Ground Breakers: Costs rise for ASX gold miners as inflation bites
Gold miners have endured an arduous 2021 in equity markets.
While cash has been easy to come by and deals are being done, most gold producers have been hit by poor sentiment as prices have struggled to break out.
Over the past year the All Ordinaries Gold Index has sagged around 20%.
Although most are still making good money, rising costs and the impact of inflation and labour challenges are also hitting miners in the hip pocket.
Metals Focus says the global average all in sustaining cost for gold miners hit its highest level since 2013 in the September quarter, rising 3.6% quarter on quarter to US$1123/oz.
Australian miners were the worst off when it came to cost pressures, with costs in Australia climbing by an average of 13.1%.
Global AISC margins fell by 9% QoQ to US$667/oz, with Australia’s sliding 18%, Canada’s dropping 5% and Russia’s falling 7%.
Margins remain high historically speaking, and 94% of gold operations tracked by Metals Focus remain profitable.
“As might be expected, increasing costs and a lower gold price have squeezed margins in the September quarter,” they said.
“However it is worth noting that their margins are still substantially higher than in previous years.”
“Despite the relatively healthy margins, the lower gold price and rising costs are putting pressure on higher cost operators,” Metals Focus said.

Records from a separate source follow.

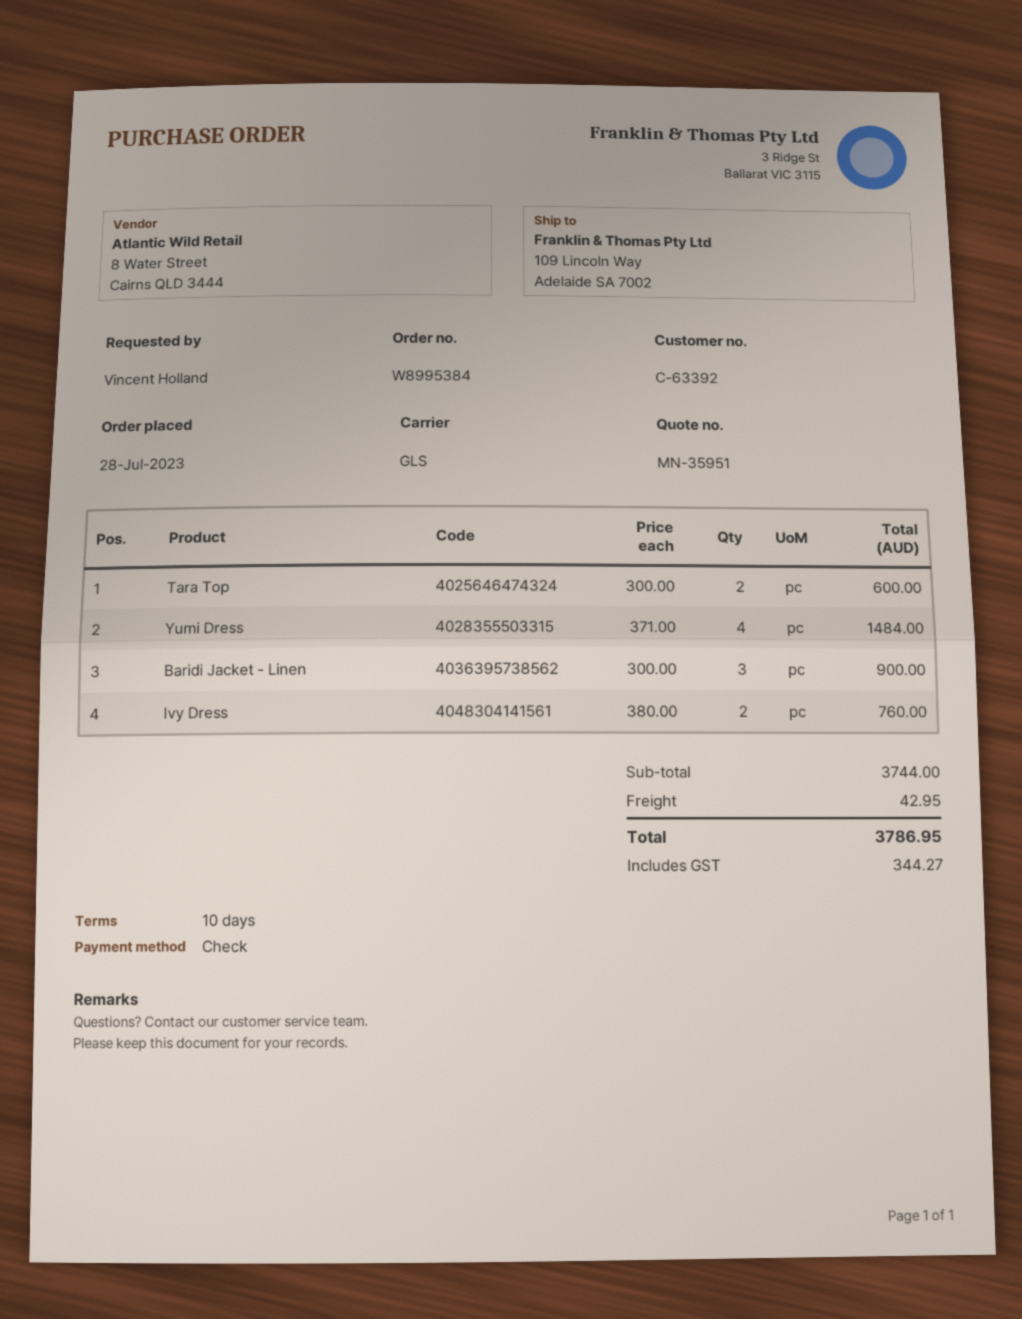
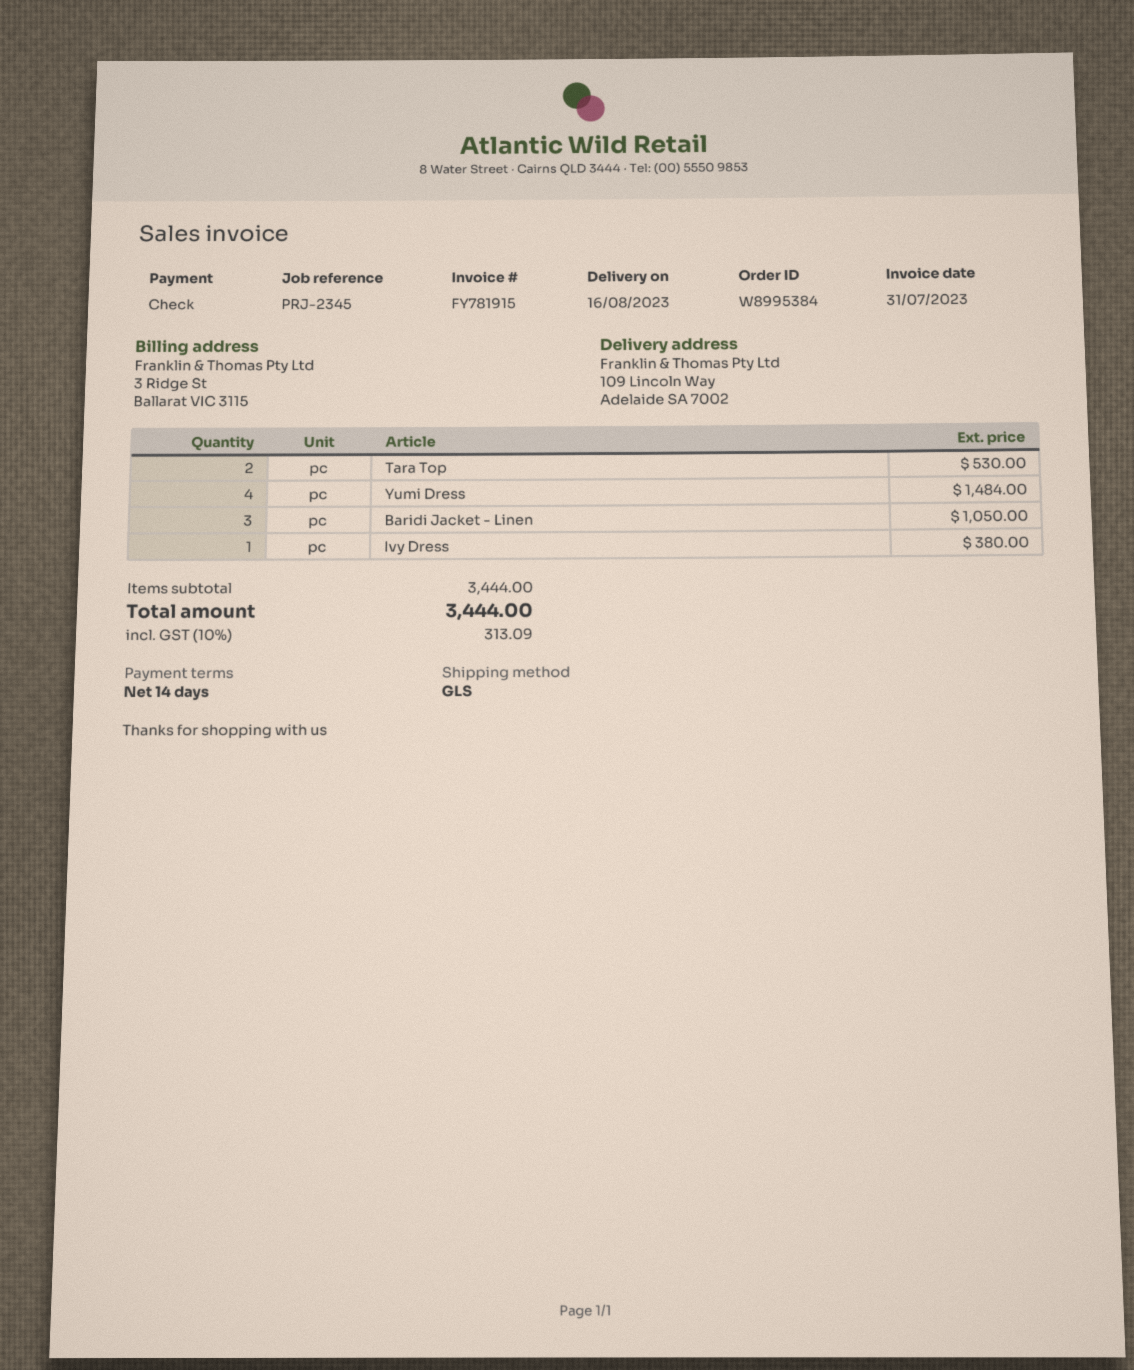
payment terms: 10 days -> 14 days
Tara Top: 2 for 600.00 -> 2 for 530.00
Baridi Jacket - Linen: 3 for 900.00 -> 3 for 1050.00
Ivy Dress: 2 for 760.00 -> 1 for 380.00
subtotal: 3744.00 -> 3444.00
shipping: 42.95 -> none
tax: 344.27 -> 313.09
total: 3786.95 -> 3444.00

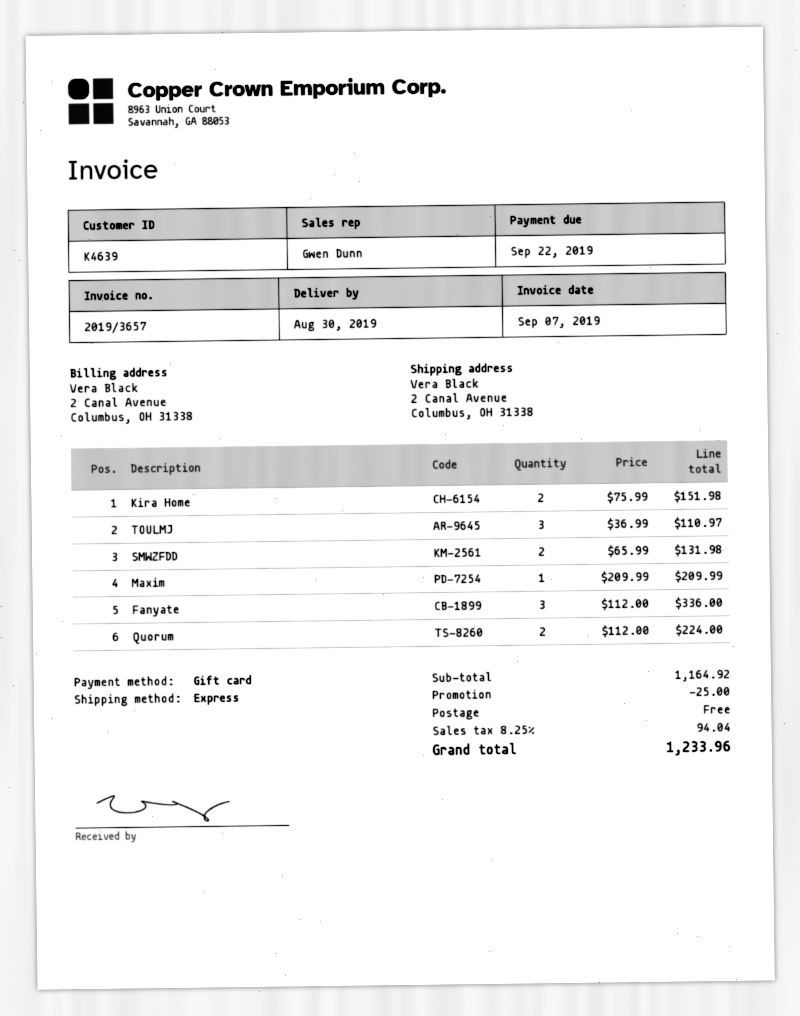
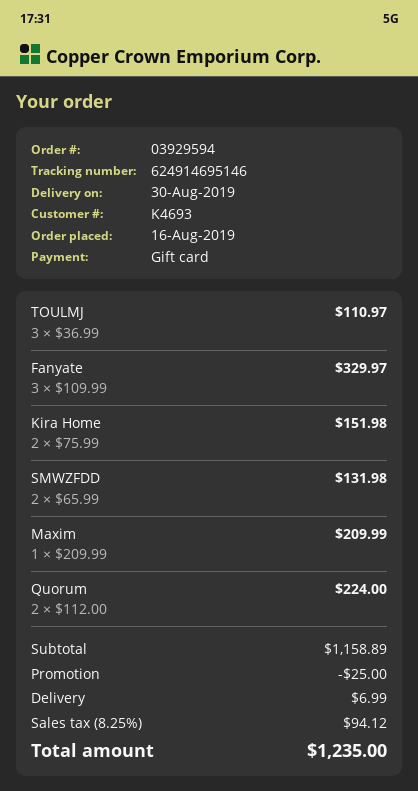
customer number: K4639 -> K4693
Fanyate: 3 x 112.00 = 336.00 -> 3 x 109.99 = 329.97
subtotal: 1164.92 -> 1158.89
shipping: 0.00 -> 6.99
tax: 8.25% = 94.04 -> 8.25% = 94.12
total: 1233.96 -> 1235.00

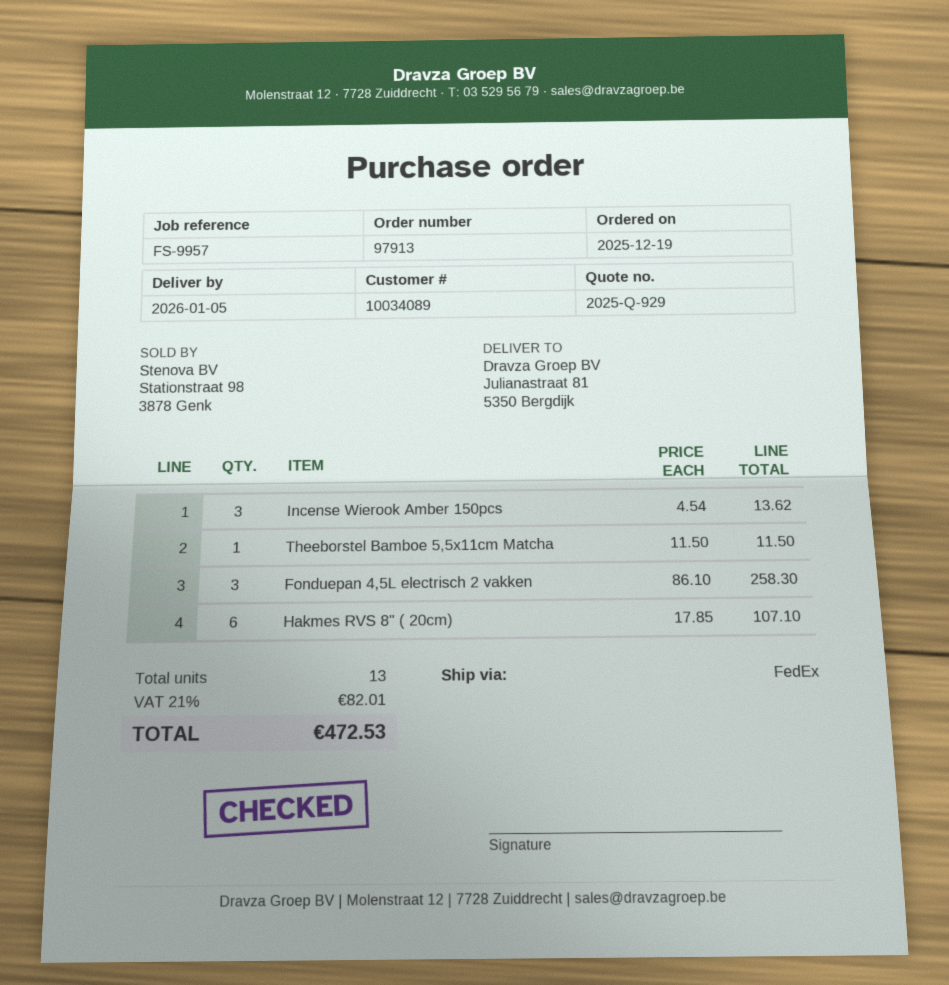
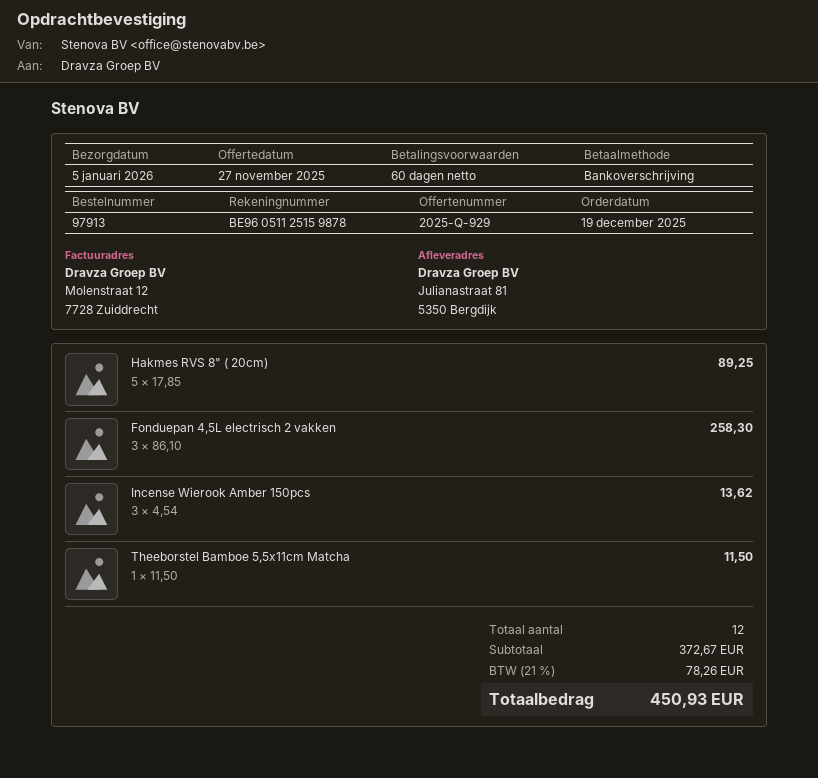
Hakmes RVS 8" ( 20cm): 6 x 17.85 = 107.10 -> 5 x 17.85 = 89.25
total quantity: 13 -> 12
tax: 21% = 82.01 -> 21% = 78.26
total: 472.53 -> 450.93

“While the proportion of output that is profitable remains high at 94%, it has fallen from 98% in Q2.21. A number of operations and projects are already under strategic review with regards to increasing costs.”
“If cost inflation persists and margins diminish even further it is likely that development project approvals will be delayed and also possible that the highest cost production of more marginal producers could potentially be closed.”
Although global average head grades rose 0.5% (5% in Australia), inflationary pressures including crude oil prices, rising salaries amid Covid restrictions, labour shortages and turnover, and the cost of equipment due to supply chain issues drove up operating costs for the fourth straight quarter.
Markets reacted badly this morning to news of the spread of the omicron coronavirus variant around the world, with materials sliding 1.19% this morning.
Market darling is a phrase that doesn’t quite cut it with Chalice Mining (ASX:CHN), which is up 60 times over since making the Gonneville nickel-copper-PGE discovery 70km north of Perth early last year.
Shares jumped more than 4% this morning after Chalice announced another discovery at Julimar, where last month it declared Gonneville the world’s biggest nickel sulphide discovery in 20 years and Australia’s first major platinum group elements resource.
The new mineralised intrusion is an ultramafic unit to the west of Gonneville, separated by around 70m of metasediments.
Located immediately south of the 6.5km Hartog anomaly, Chalice struck 3m at 2g/t palladium, 0.3g/t platinum, 0.6% nickel, 0.5% copper and 0.05% cobalt for a 1.7% nickel equivalent from 68m in one hole.
The second mineralised intercept struck 2m at 1.8g/t Pd, 0.2g/t Pt, 0.6% Ni, 0.5% Cu and 0.06% Co for a 1.9%NiEq from 139.2m.
The discovery did not show up on EM, “highlighting the potential for further blind discoveries” according to Chalice.
While Chalice has already drilled around 180,000m at Julimar, part of its value proposition is the idea that more will be found with the Gonneville resource accounting for just 7% of the 26km strike of the Julimar complex.
It has submitted a conservation management plan to get at the Hartog target, which will be a bit more thorny because unlike previous drilling which has been located on private farmland, Hartog lies beneath the Julimar State Forest.
Chalice says its CMP for drilling the Hartog-Baudin targets is sitting with the WA Government and it expects approvals shortly.